MARGIN–RELIABILITY GATED ENSEMBLE FOR ROBUST SPEECH ACCENT RECOGNITION USING HANDCRAFTED ACOUSTIC FEATURES
DOI:
https://doi.org/10.70917/ijcisim-2026-5539Keywords:
Speech Accent Recognition, Machine Learning, Handcrafted Acoustic Features, Feature Selection, Dimensionality Reduction, Ensemble Learning, Margin–Reliability Gated EnsembleAbstract
Speech accent recognition is an emerging area of speech technology with applications in human–computer interaction, automated transcription, and language learning systems. Although deep learning has recently dominated the field, conventional machine learning models based on handcrafted acoustic features remain highly relevant due to their interpretability, lower computational cost, and suitability in resource-constrained environments.

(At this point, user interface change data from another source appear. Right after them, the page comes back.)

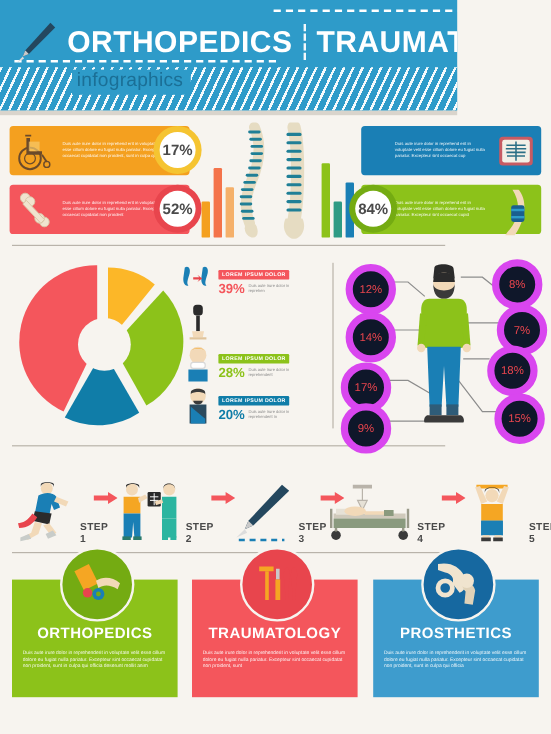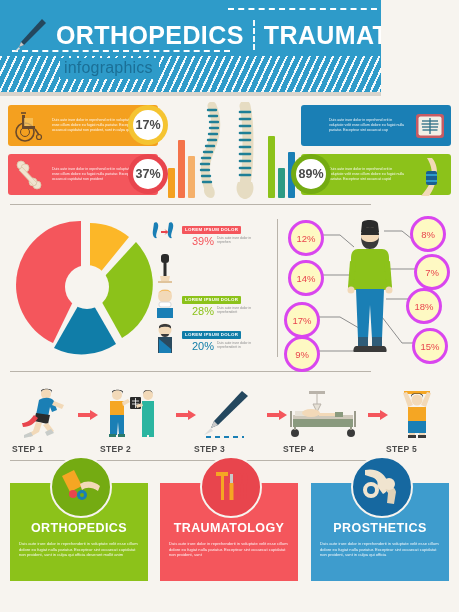--- a/index.html
+++ b/index.html
@@ -218,7 +218,7 @@
       <span class="sb-text">Duis aute irure dolor in reprehend erit in voluptate velit esse cillum dolore eu fugiat nulla pariatur. Excepteur sint occaecat cupidatat non proident</span>
     </div>
     <div class="ring ring37">
-      <span class="ring-inner">37%</span>
+      <span class="ring-inner">52%</span>
     </div>
 
     <div class="spine-cluster">

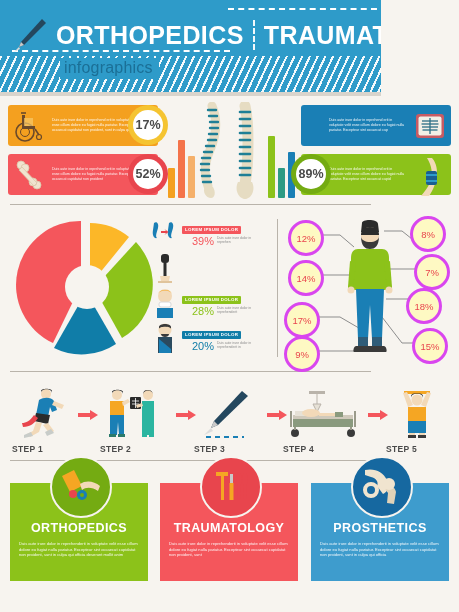--- a/index.html
+++ b/index.html
@@ -302,7 +302,7 @@
       </span>
     </div>
     <div class="ring ring89">
-      <span class="ring-inner">89%</span>
+      <span class="ring-inner">84%</span>
     </div>
   </div>
 

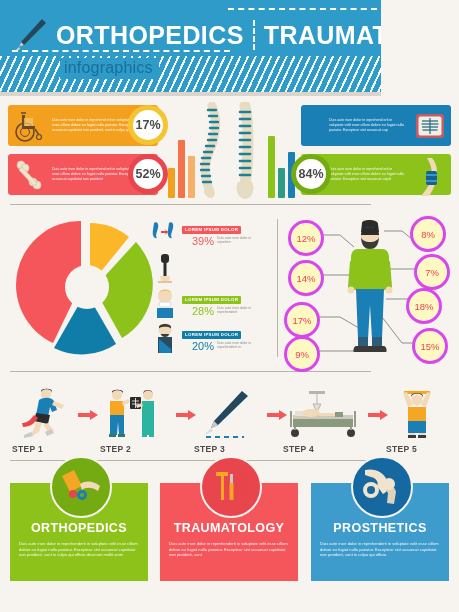--- a/index.html
+++ b/index.html
@@ -98,7 +98,7 @@
     padding:1.5px 3px;border-radius:1px;display:inline-block;margin-bottom:1px;
   }
   .leg-line{display:flex;align-items:flex-start;}
-  .leg-pct{font-size:11px;font-weight:normal;margin-right:3px;line-height:12px;margin-left:10px;}
+  .leg-pct{font-size:11px;font-weight:bold;margin-right:3px;line-height:12px;}
   .leg-txt{font-size:3.4px;line-height:4.4px;color:#8d8d8d;width:40px;padding-top:1px;}
 
   .vline{position:absolute;left:277px;top:14px;width:1px;height:138px;background:#b9b3aa;}

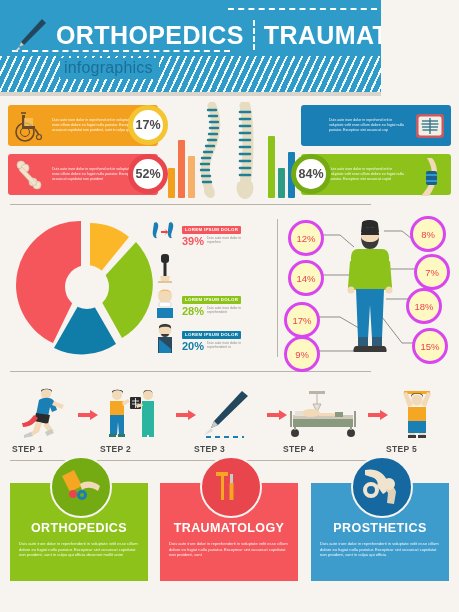--- a/index.html
+++ b/index.html
@@ -107,7 +107,7 @@
   .bodymap{position:absolute;left:284px;top:8px;width:170px;height:152px;}
   .bubble{
     position:absolute;width:30px;height:30px;border-radius:50%;
-    border:3px solid #d946ef;background:#fef9c3;
+    border:6px solid #d946ef;background:#0f172a;
     display:flex;align-items:center;justify-content:center;
     font-size:9.5px;color:#e8454d;font-weight:normal;
   }

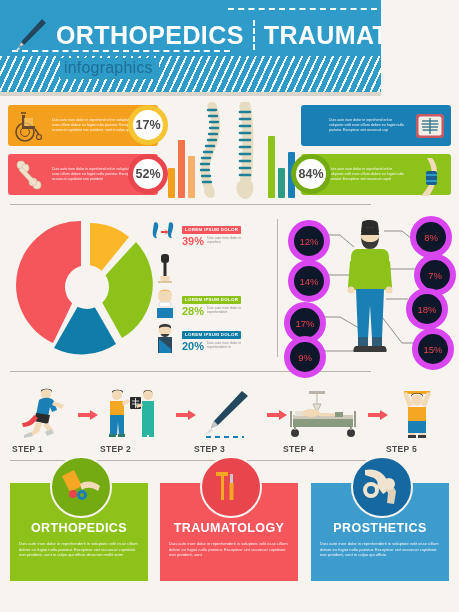--- a/index.html
+++ b/index.html
@@ -116,7 +116,7 @@
   .steps{position:relative;height:88px;}
   .step{
     position:absolute;width:78px;height:78px;top:4px;
-    display:flex;flex-direction:column;align-items:flex-start;justify-content:flex-end;
+    display:flex;flex-direction:row;align-items:flex-end;justify-content:flex-end;
   }
   .step-ico{width:62px;height:54px;position:relative;}
   .step-lbl{font-size:8.5px;font-weight:bold;color:#4a4a4a;letter-spacing:.3px;margin-top:3px;}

This paper proposes the Margin–Reliability Gated Ensemble (MR-GE), a novel machine learning framework that integrates calibrated margins from multiple baseline classifiers (Support Vector Machines, Random Forests, k-Nearest Neighbors, and Gaussian Mixture Models), accent-aware reliability weights derived from per-class validation profiles, and sparse non-negative feature-group gating across MFCC, PLP, prosodic, and spectral descriptors. The framework is systematically evaluated against baseline classifiers and optimized through dimensionality reduction and feature selection methods such as PCA, LDA, mRMR, and ReliefF. Experimental results on multi-accent speech datasets demonstrate that MR-GE achieves significant improvements in recognition accuracy, F1-score, and calibration reliability compared to individual classifiers. These findings establish a robust baseline-to-optimized machine learning pipeline for accent recognition and provide a foundation for future integration with deep learning approaches.